Tony Doherty, Australian head of retail at Jones Lang LaSalle (JLL), says high quality, dominant centres are still performing well, despite the retail slowdown.
“Tenant demand in these centres has remained reasonably strong as tenants seek out the best locations for future trading opportunities,” Doherty says.
“Consumers are not only being more selective about what they buy, but also where they buy. This has resulted in the diverging performance profile between prime quality centres and second tier centres.”
According to figures from JLL, the average retail vacancy rate across all markets and retail formats has increased from 3.2 percent in December 2011 to 3.5 percent in June 2012.
By format, the JLL data shows the average CBD and neighbourhood vacancy rate increased over the first half of 2012, declined in regional centres and was unchanged in the sub-regional sector.
Doherty says the majority of the increase in vacancy was concentrated in secondary centres, which has resulted in some downward pressure on rents.

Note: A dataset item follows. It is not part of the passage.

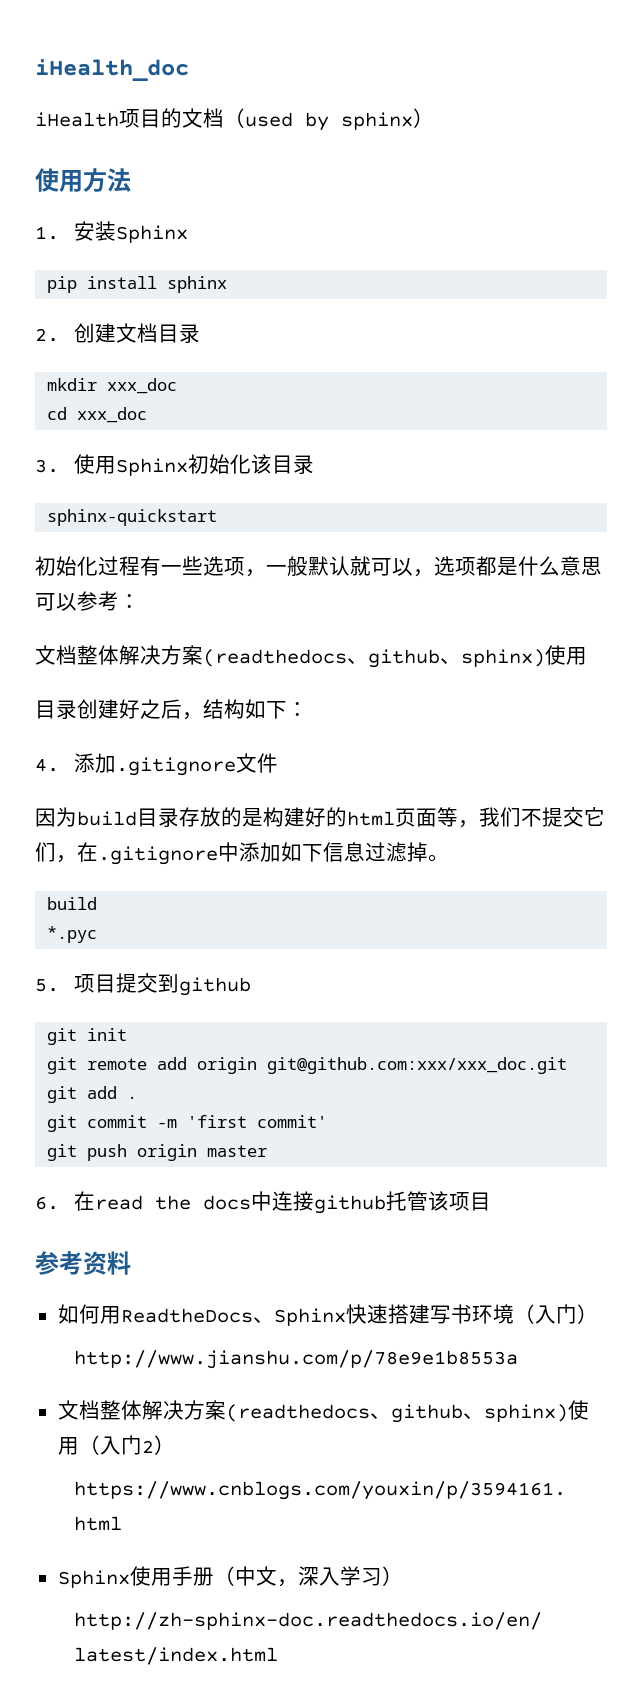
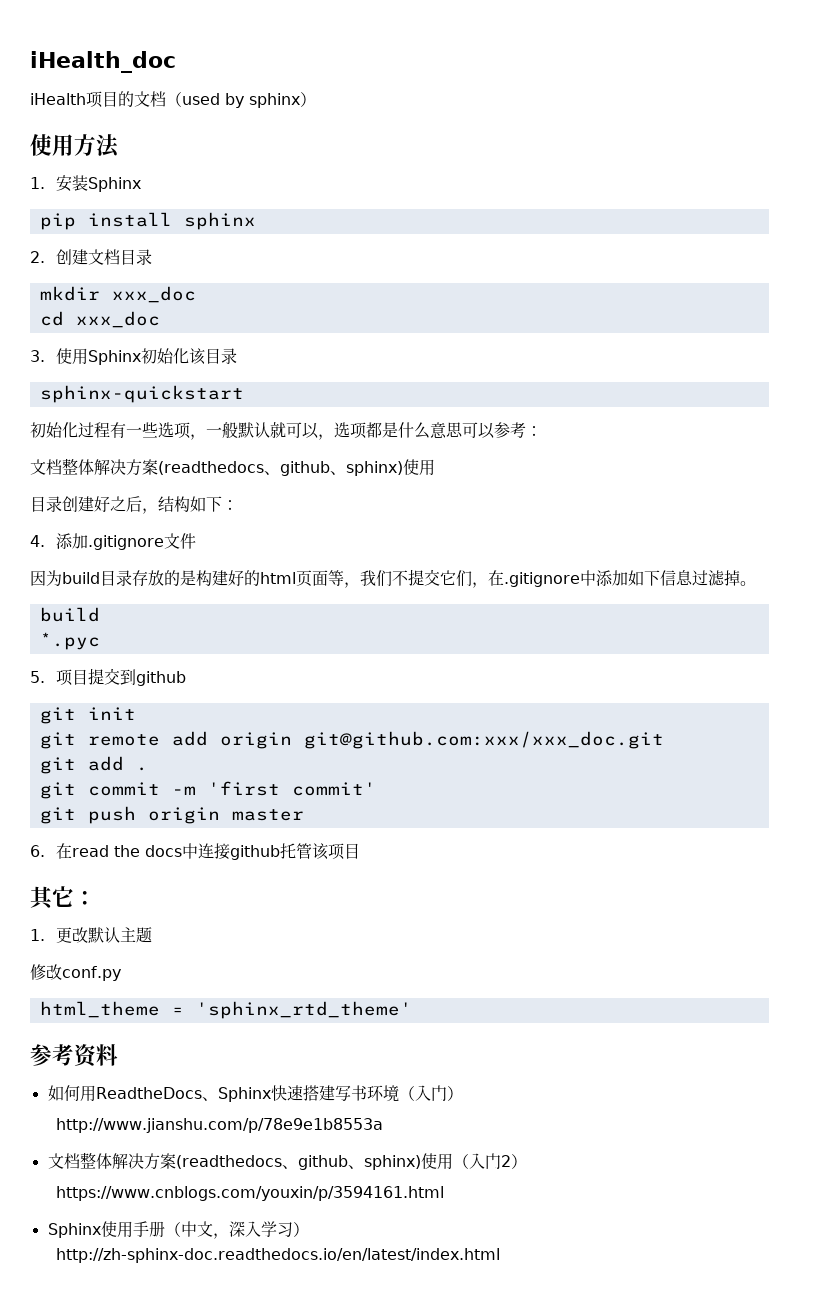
(492, 1201) none -> [30,886,96,910] [30,927,153,943] [30,964,121,981] [39,1001,412,1019] // 其它： // 1.更改默认主题 // 修改conf.py // html_theme = 'sphinx_rtd_theme'

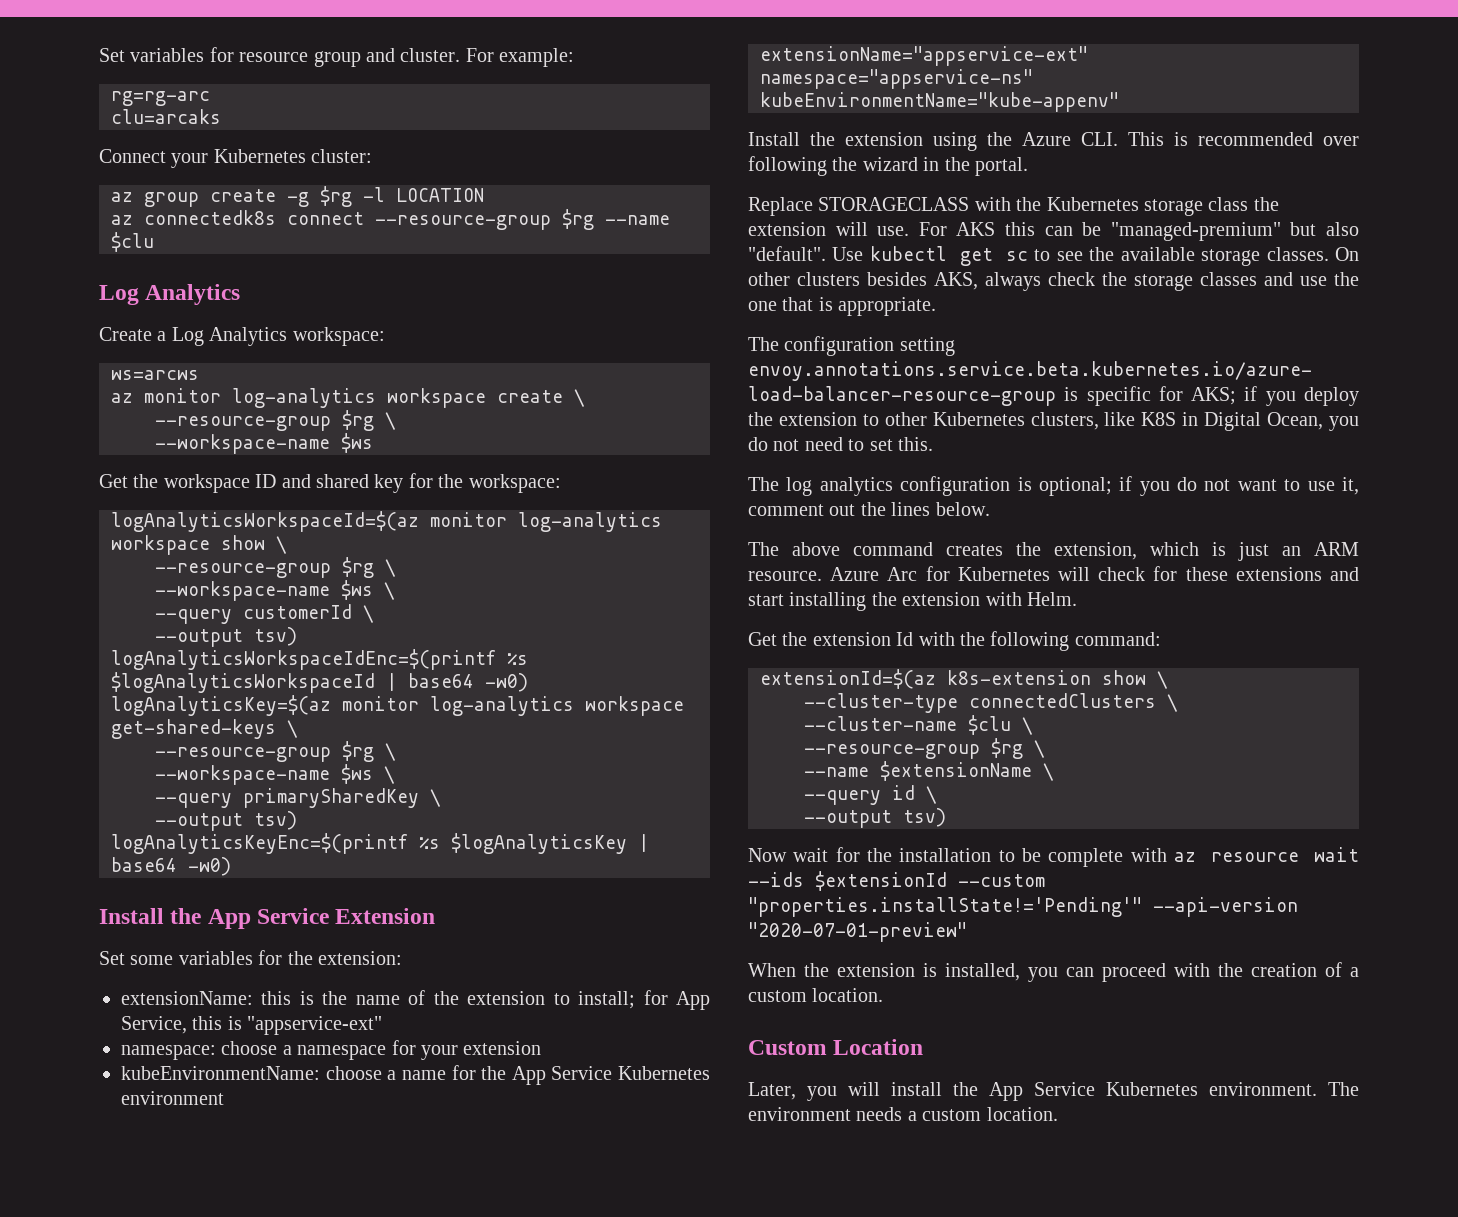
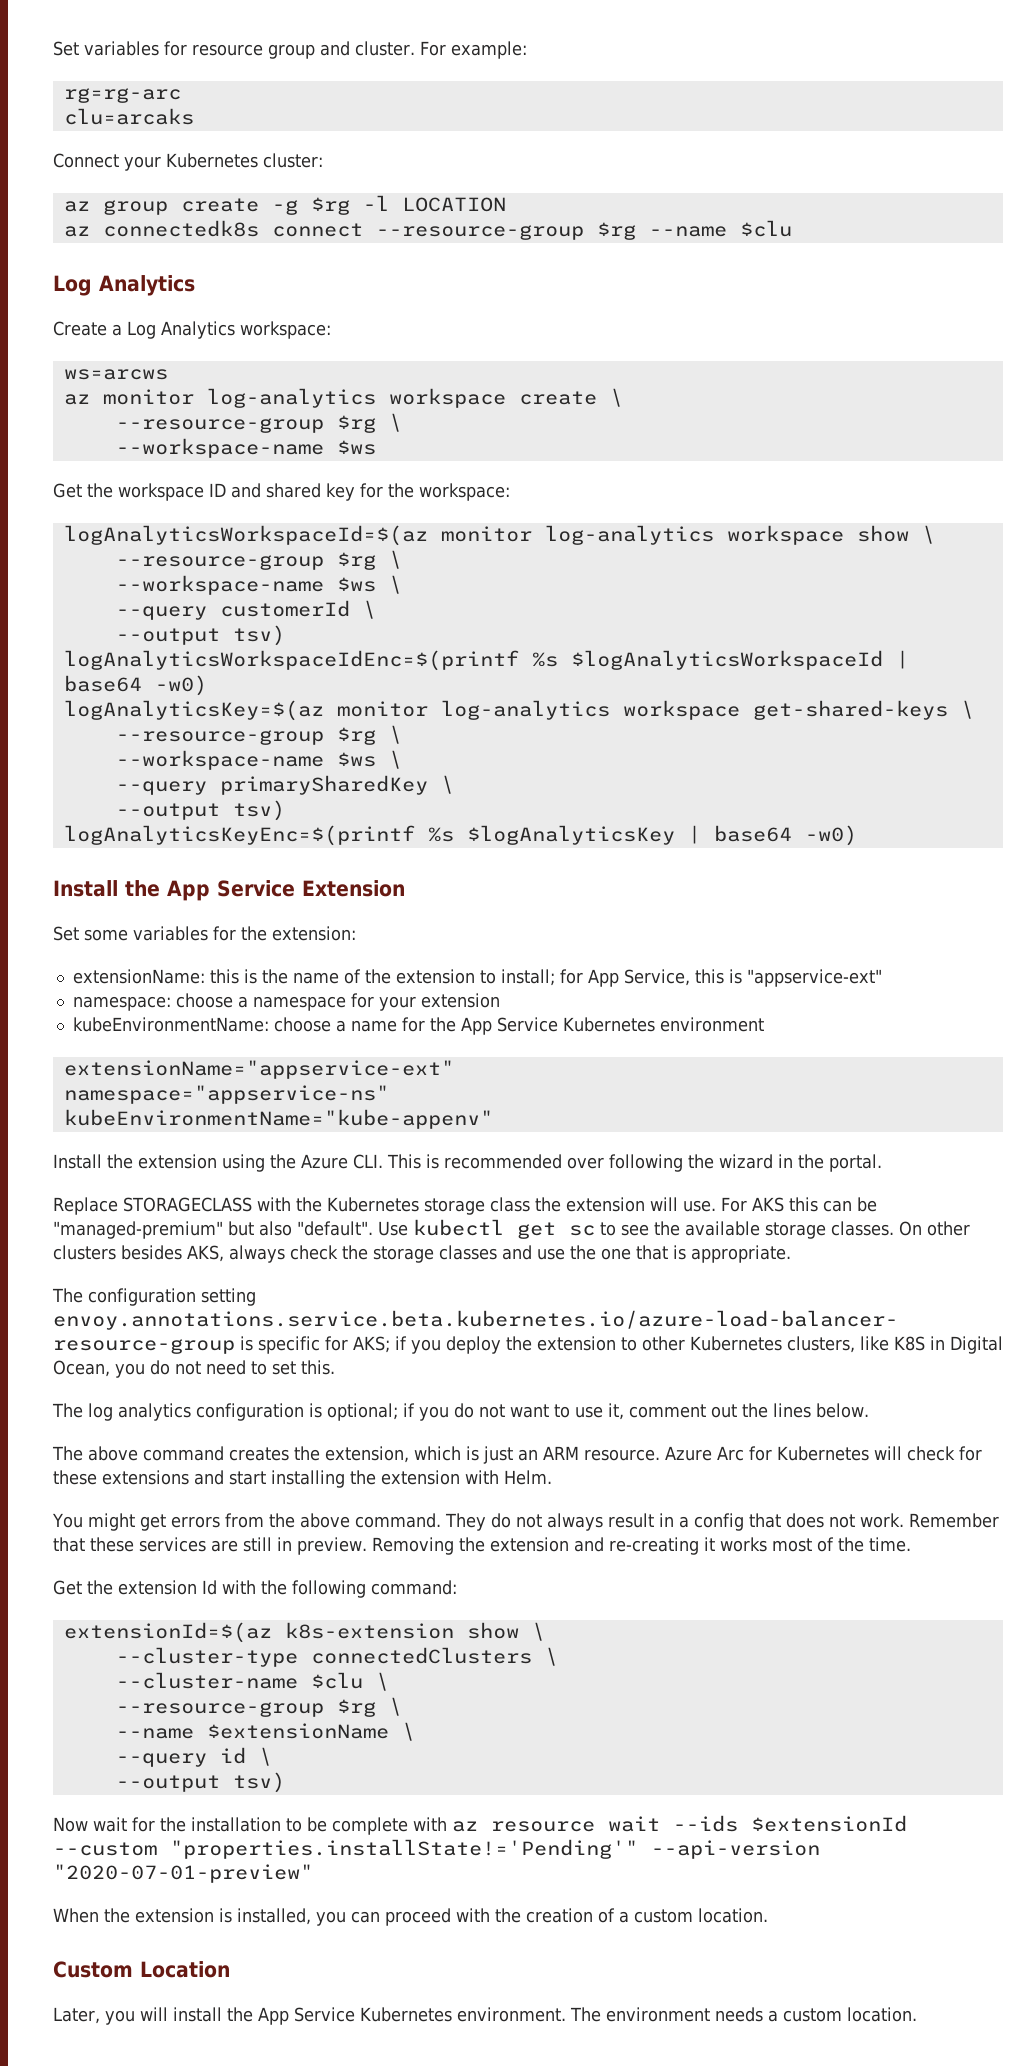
(1077, 599) none -> [52,1513,999,1531] [53,1537,911,1555] // You might get errors from the above command. They do not always result in a config that does not work. Remember that these services are still in preview. Removing the extension and re-creating it works most of the time.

“Tenants continue to scrutinise their store networks carefully and in some cases are closing stores in underperforming centres… The retail sector is becoming even more competitive, not only for retailers, but landlords as well,” he says.
Doherty says in some cases tenants are negotiating lower rents on renewal.
“This is because, over the past five years, passing rents have risen in excess of market rents. That is, most of the fixed annual increases built into leases have grown at a faster rate than market rents,” Doherty says.
“We are also seeing higher incentives being offered on new leases to attract tenants, particularly in the form of capital contributions to fitouts,” he says.
“Leasing has become more difficult and negotiations are taking longer to conclude, but tenant demand has held up relatively well given the challenging discretionary spending environment.”
According to Tony Dimasi, managing director, retail at MacroPlan Dimasi, the leasing landscape has been affected by the challenging retail environment in a number of ways.
“We’re finding more tenants are inclined to perhaps move on rather than renew, or if they’ve got a store that they consider is underperforming, they’re more inclined to not renew, than renew, simply because of the slight lack of confidence that has resulted from the last couple of years,” Dimasi says.
“What we are finding is that there are generally fewer specialty tenants actively considering new locations.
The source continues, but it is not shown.